For those who never saw Katamari Damacy before now, it’s a fun arcade game in which you, one of the Princes of All Cosmos, are cleaning up your dad’s mess (He broke all the stars in the sky), by rolling a sticky ball around the Earth, gathering up as many items as possible in a time limit to create new stars. Anything the same size as your Katamari can’t be picked up, anything bigger than you actively knocks items off your Katamari when they hit you (or vice versa), slightly smaller things may take two rolls, one to knock them over, another to pick them up.
Why yes, a lot of the things you roll up are people. I’m sure they’re fine with being turned into a star!
In any case, this is essentially a remake, fixing some of the problems of the earlier, and, at the time, somewhat ambitious game, while retaining everything else. A light hearted soundtrack,varying from triumphant a-capella, to smooth and jazzy. A solid, low-poly aesthetic, even carried into its animated cutscenes, where the strangely cuboid family witness the events from a slightly different perspective. Even the interesting writing, which varies from light-hearted, to light-hearted covering a darker side (The King of All Cosmos is, overall, a terrible dad at this early point in the series. And, you know, turning Earth into a variety of stars, piece by piece, in order to fix the mistakes of the parent.)
Improved, meanwhile, is a bit of responsiveness, adding keyboard controls (Although this is one of those games which was definitely designed for twin-stick gamepads, and so, it’s preferable to play with one),and takes advantage of the extra performance it can squeeze out so that the larger, more filled levels no longer slow things down.Which, overall, means it’s a solid rebuild of a classic and interesting game with a unique aesthetic, and no more needs to be said, right?
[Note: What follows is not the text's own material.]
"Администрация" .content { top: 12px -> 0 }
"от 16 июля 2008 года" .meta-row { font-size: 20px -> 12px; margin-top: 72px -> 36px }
Not quite, although what’s left are, essentially, annoyances. Video and sound settings are not accessible until the tutorial is completed, and the game essentially throws you right in. Beyond this,however, there’s enough quality of life improvements, and the game’s formula remains pretty fresh, that yes, even for £16, I would recommend Katamari Damacy fans give this rebuild a go, be that on PC,or on the other platforms it’s released on. Even the local multiplayer has been preserved.
The Mad Welshman appreciates a good aesthetic. Almost as much as he approves of the wanton, joyful chaos.